Eating disorders often create an illusion of safety in silence. You become the voiceless victim of the invisible slave driver who berates, condemns, judges, and humiliates you into punishing yourself, and that inner tyrant convinces the true you that it’s too dangerous to speak up or speak out – or nourish yourself.
Maybe the voice of your slave driver sounds a lot like your hypercritical or over-possessive mother or father, your drama or gymnastics coach, your ballet teacher, or the mean girl who ruled your high school. Maybe it sounds like an uncle who abused you when you were small, or like the boyfriend who bullied you in college. In any case, the voice in your head does not belong to you, and you are powerless to control it.
The answer is not even to try to control it. As unbelievable as this may sound, whoever is the original source of that voice is not your responsibility. Not your job. However, you are responsible and accountable for yourself, and you can and must give voice to the true you.

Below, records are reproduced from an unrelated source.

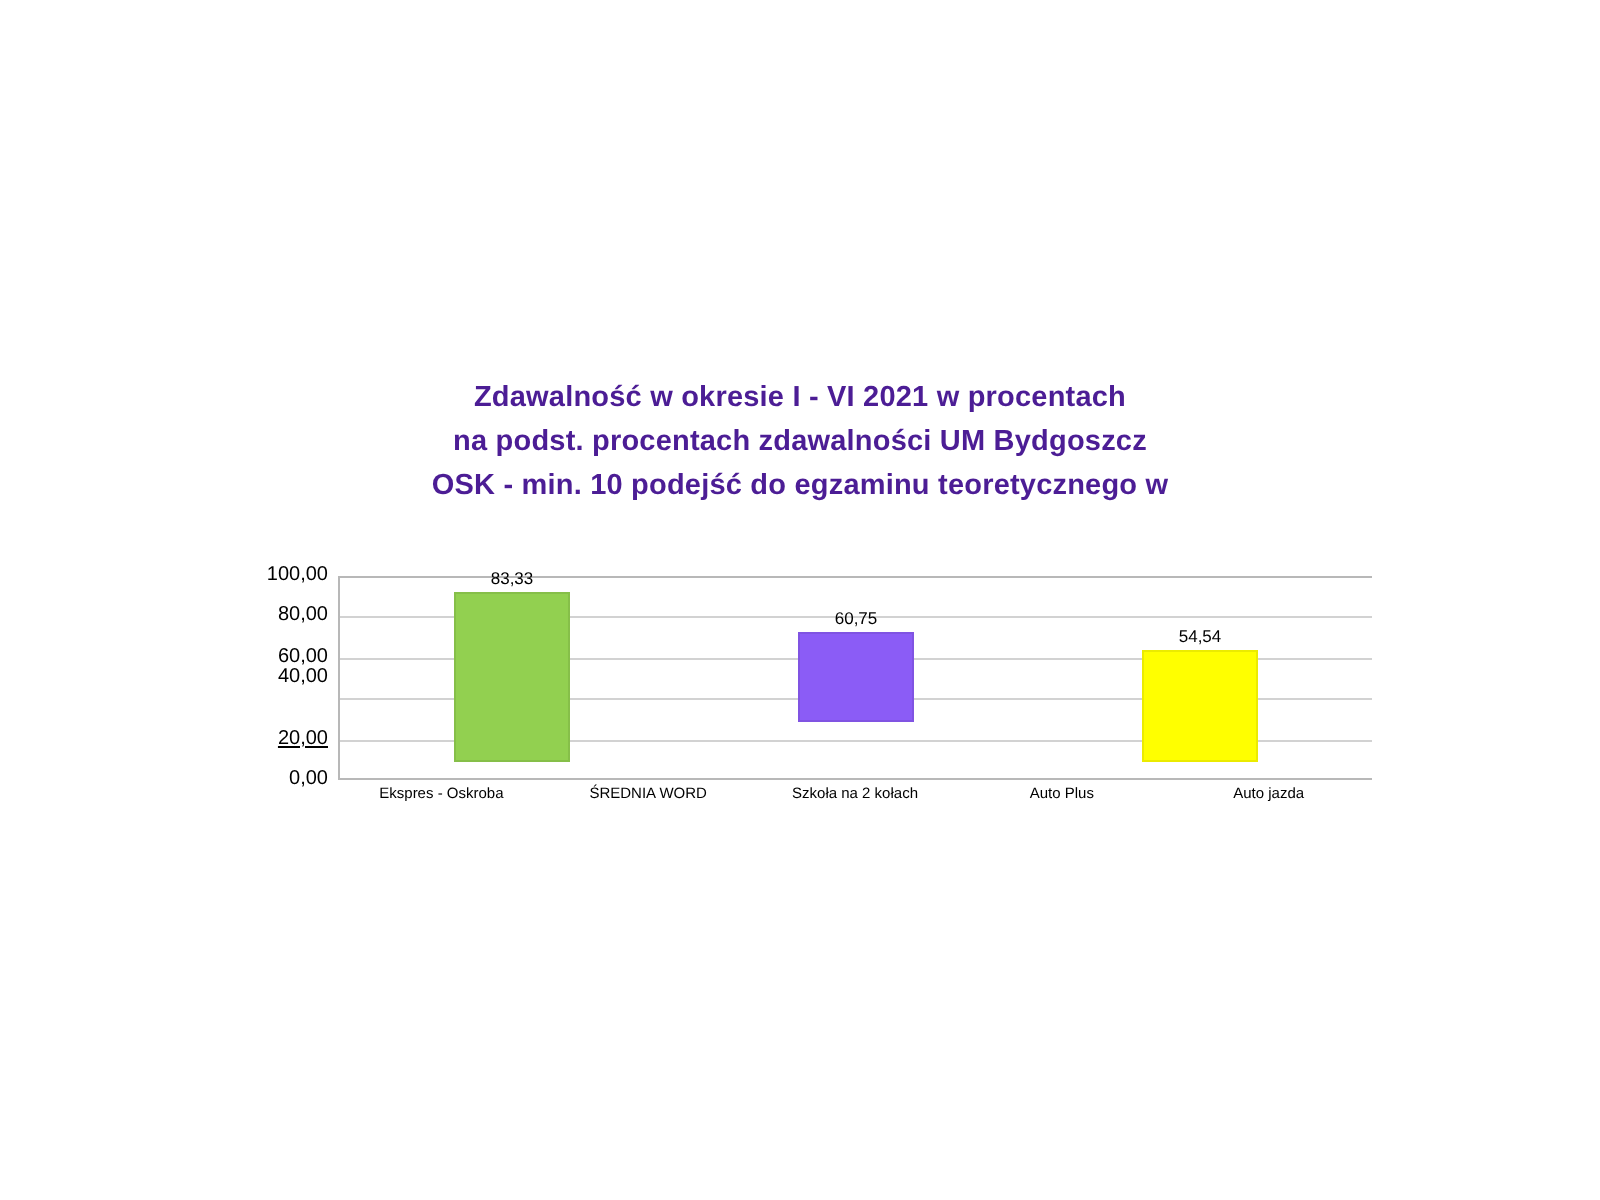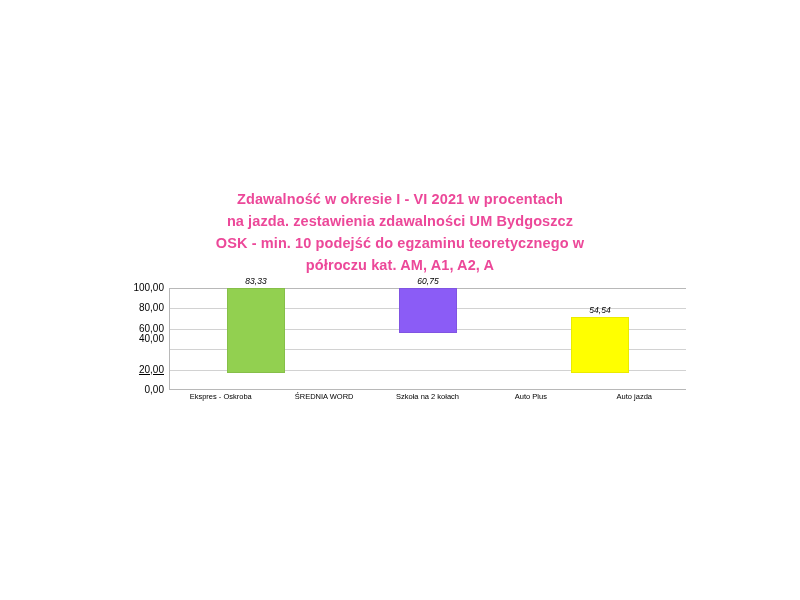"Zdawalność w okresie I -" #chart-title { color: #ec4899 -> #4c1d95 }
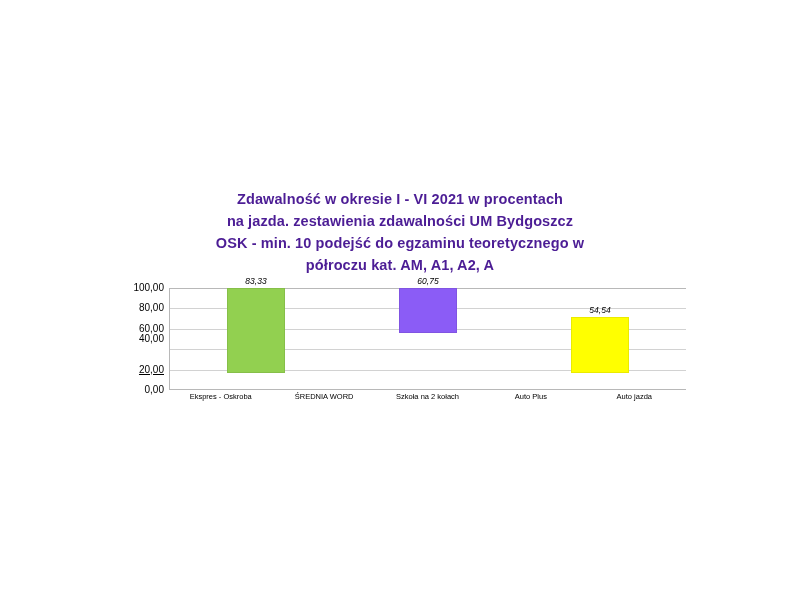"na jazda. zestawienia zdawalności UM" span.tline { text: jazda. zestawienia -> podst. procentach }
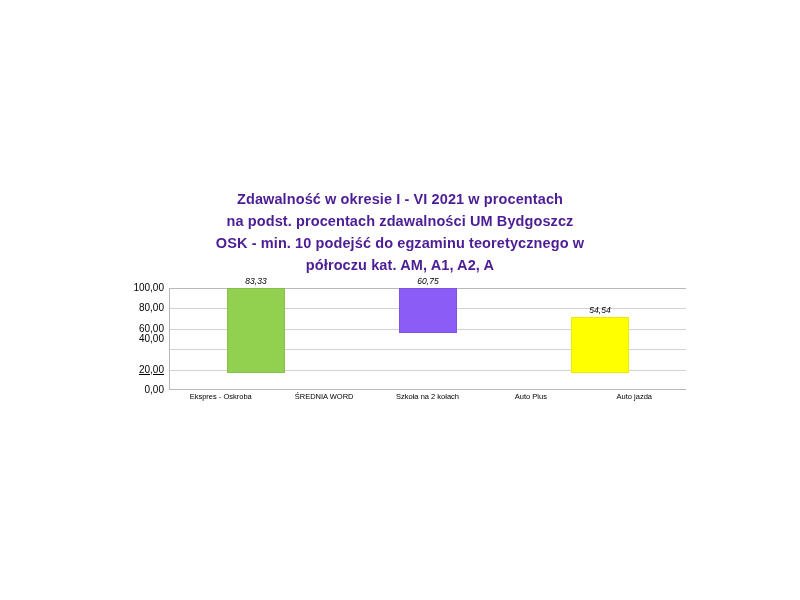"półroczu kat. AM, A1, A2," span.tline { html: <span>półroczu kat. AM, A1, A2, A</span> -> none }
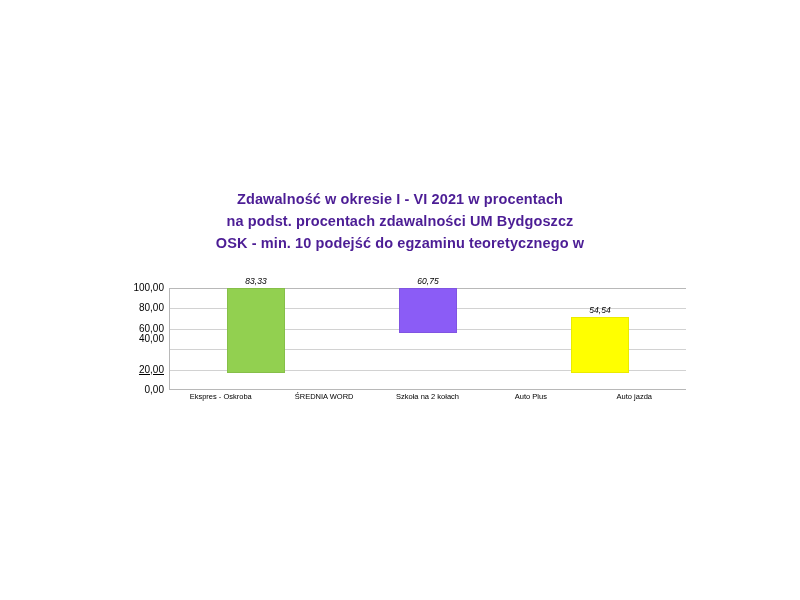"83,33" .bar-slot { align-items: flex-start -> center; font-style: italic -> none }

Complete recovery depends on developing and empowering this true voice. That’s why journals, cameras, paints, pens, free movement, and other tools of creativity play such an enormous role in recovery. Creativity gives us both the license and the means to express ourselves, and in the process of expressing ourselves, we discover who we really are
Self-expression can occur in the smallest moments. We express ourselves when we trail a finger through a pool of water, when we shape a shadow on the sidewalk or make snow angels. Children who have never wasted an instant worrying about the shape of their bodies or doubted their right to speak can find infinite sources for creativity in a walk to the mailbox. By the same token, taking a creative walk to the mailbox can put you on the path to rediscovering the person who has been silenced since your eating disorder began.
I propose a New Year’s resolution:
See! Feel! Touch! Speak! Tell the world who you really are and let your power fly!
I hope to hear from you in 2008!
Have a happy, healthy, peaceful holiday.